A hospital—A friendly governor—A suspicious case—Superstition—The opium habit—A case of cataract—We return to England.

“By medicine life may be prolonged....

With the help of a surgeon he may yet recover.”

Shakespeare.

The last of our three years’ sojourn in Persia was spent in Yezd. Here there was already a small Mission Hospital, all the pioneer work having been done by Dr. White of the C.M.S. A wealthy Parsee merchant had presented the site for a hospital in the form of an old caravanserai (an Eastern inn). This had been gutted and made into a nice little hospital, with an out-patient department. Dr. White being on furlough, the doctor taking his place in Yezd exchanged with me, as it was hoped that my wife would be able better to stand the lower altitude of Yezd than the heights of Kerman. Yezd is an island city in a sea of sand. The waves, driven by the winds, surge against the city walls and threaten to engulf the whole place. At some parts of the wall, the drifted sand reaches almost to the level of the wall itself.

The Governor of Yezd during the time we lived there was H.R.H. Jalal-el-Dowleh, the eldest son of the Prince-Governor of Isphahan (the Zil-es-Sultan). The Jalal-el-Dowleh had the reputation, like his father, of being a strong man, and ruled with a firm hand. He had already proved a good friend to the Mission, and was accustomed to pay a state visit once yearly to the hospital, where, after being entertained at the doctor’s house, he would proceed to make a very thorough tour of inspection, and before leaving would hand the English doctor a sealed envelope containing the munificent sum of £40 as a donation. During our stay in Yezd we saw a good deal of the governor, and I had to add to my duties those of court physician.

In Yezd, as in other Persian cities, there are many quacks, who not unnaturally resent the presence of a European doctor. I had not been long in the city before I made the acquaintance of some of these gentry, in a somewhat dramatic manner.

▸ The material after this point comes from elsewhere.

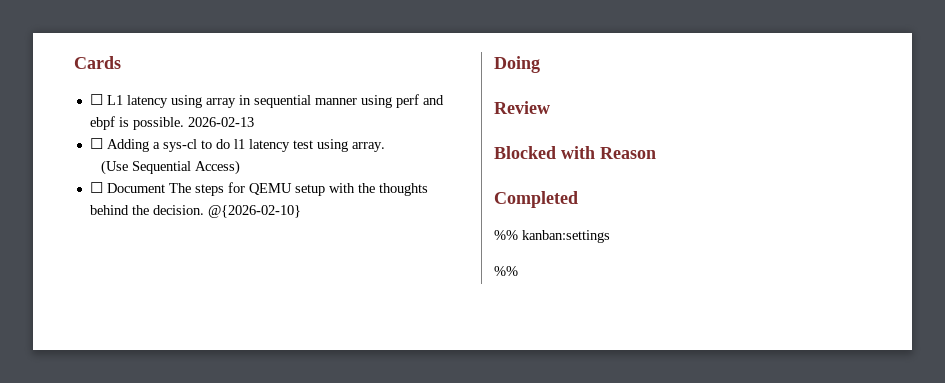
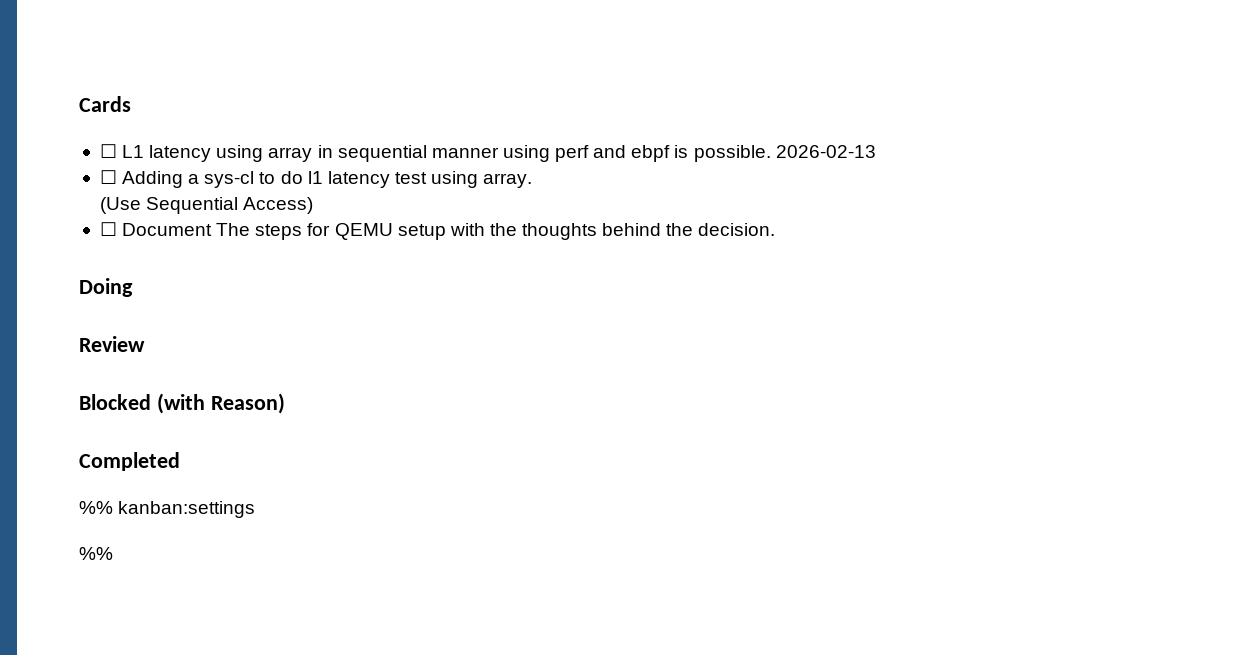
- @{2026-02-10}
- Blocked with Reason
+ Blocked (with Reason)

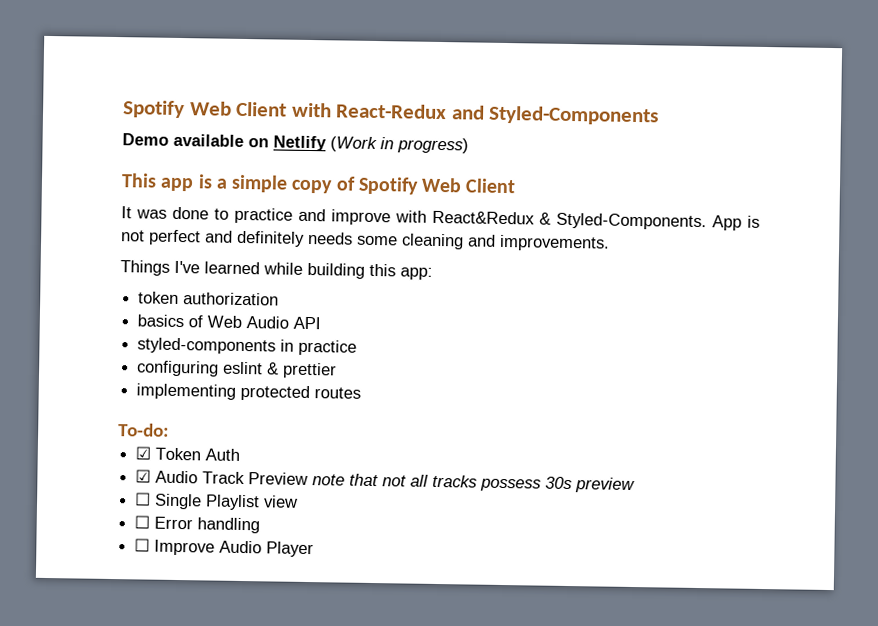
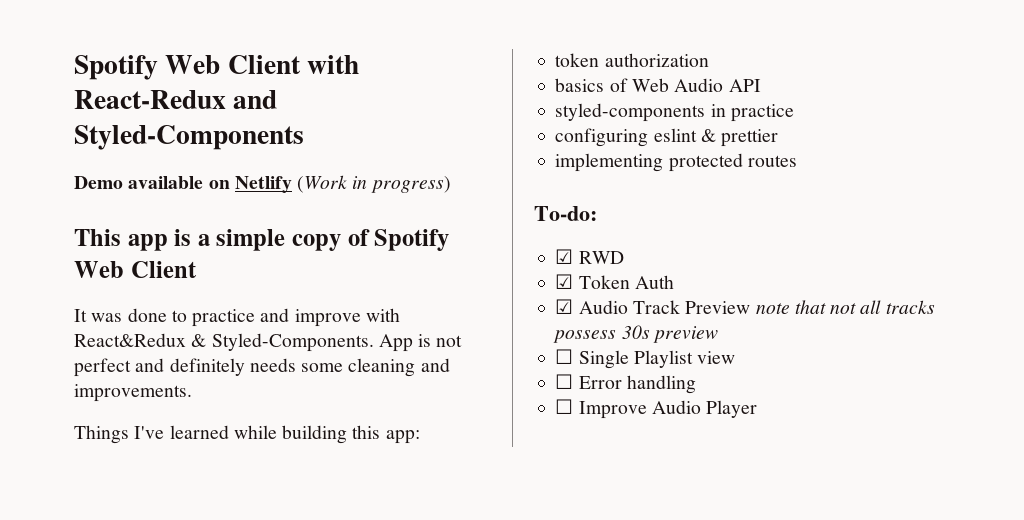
+ ☑ RWD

Early one morning I was hurriedly called to the house of the chief native doctor, as his brother had been taken seriously ill.

On entering the patient’s room, I found it crowded with his friends, the patient himself lying upon a mattress placed on the ground. One glance at the patient sufficed: he was dead, and had apparently been so for some hours. When I announced the fact to the brother, he became very angry, and assured me that I was mistaken. He begged me to pour some medicine down the man’s throat, or to do something to rouse him, as he had only fainted!

Upon further inquiry, I found that he had been poorly for some days, and his brother had been treating him. My suspicions were aroused, as the brother and his friends crowded round me, imploring that English medicines should be tried, and after further careful examination only served to confirm my first opinion, I refused absolutely to comply with their entreaties, and left the house with my assistant. The brother and some of his friends pursued us, offering large fees if only we would give some medicine, absolutely refusing to accept my verdict. It is a necessary custom in Persia and the East generally, to bury a dead body within a few hours of death, but we heard that the brother refused to allow this corpse to be buried for three whole days, alleging that the English doctor was mistaken: however, in the end they were obliged to bury him. The native doctor was strongly suspected of having poisoned his brother, and this doubtless accounted for the urgent manner in which he begged me to pour something down the dead man’s throat, so that he could accuse me of being responsible for his death.